This may not be surprising, but it is hard to overemphasize the importance of books in human history. Books have influenced culture, religion, politics, innovation, and even the shape of our cities — the spread of the printing press explained “at least 18% and as much as 68% of European city growth between 1500 and 1600.” Seemingly small improvements in the technology of books, can have an outsized impact on how they are used (as I was just reminded of after reading a 350 page tome on the importance of the index). Thus, changing how we interact with books changes how humanity learns, remembers, and innovates.

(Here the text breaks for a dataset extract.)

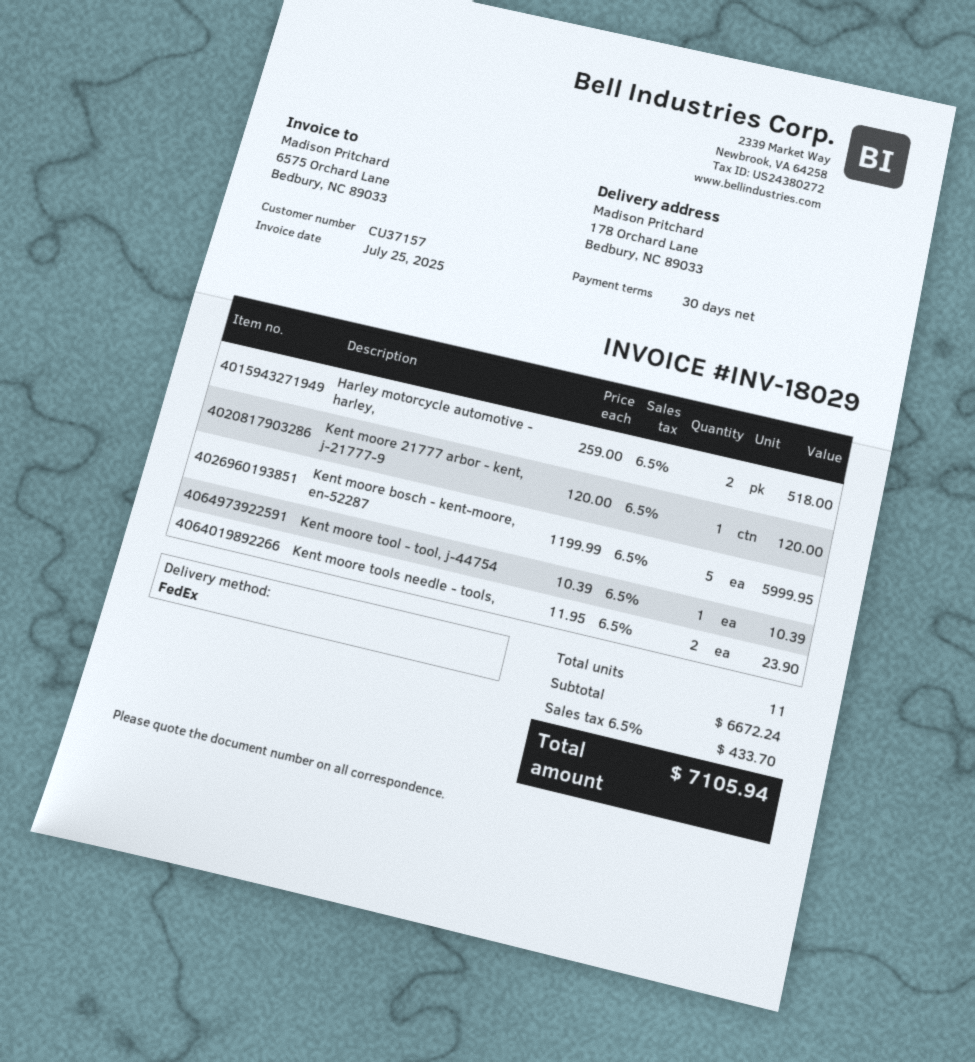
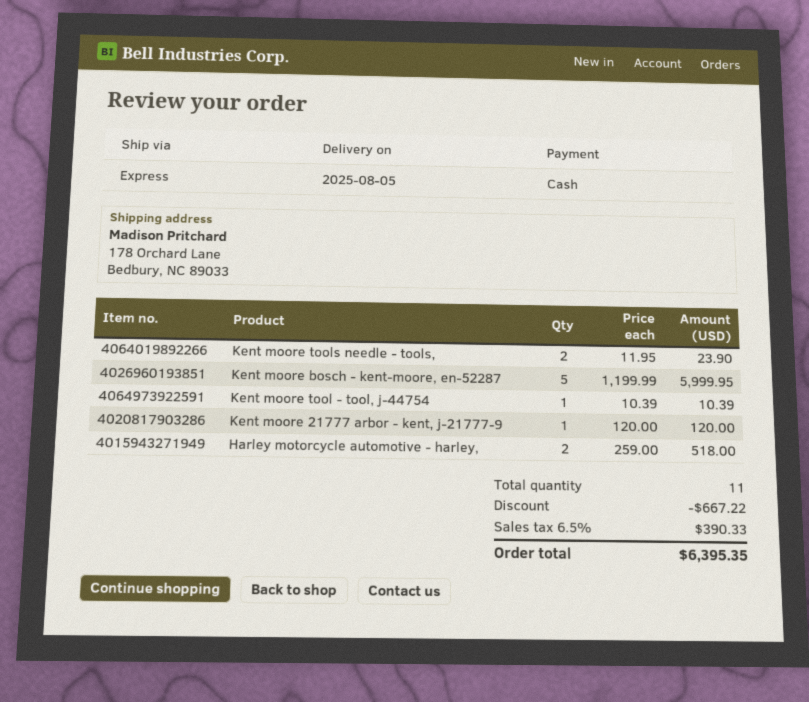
shipping method: FedEx -> express
discount: none -> 667.22
tax: 6.5% = 433.70 -> 6.5% = 390.33
total: 7105.94 -> 6395.35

So might AI, the technology of the moment, change the way we interact with books? To test this we would need both an AI with a memory large enough to hold a book, and an author who knows their own book well enough to judge the AIs results. Dear reader, we have both. Anthropic’s Claude1, one of the three major foundational Large Language Models, now has enough memory to hold a short book (technically it has a context window of 100,000 tokens, which is around 70,000 words), and I happen to have written a short book on entrepreneurship (29,868 words) a couple years ago. I pasted the latter into the former, and ran some experiments.
AI as reader and editor
Every author knows, and dreads, what most people want AI to do with books - summarize them. They want to distill down pages of thoughtful prose, carefully considered language, and specific phrases into a few pithy points. So, can AI do this? Yes. And surprisingly well. Further, it has enough “sense” of context that you can ask for expansions - tell me the examples and research the book gives to support each point. And it does that, too.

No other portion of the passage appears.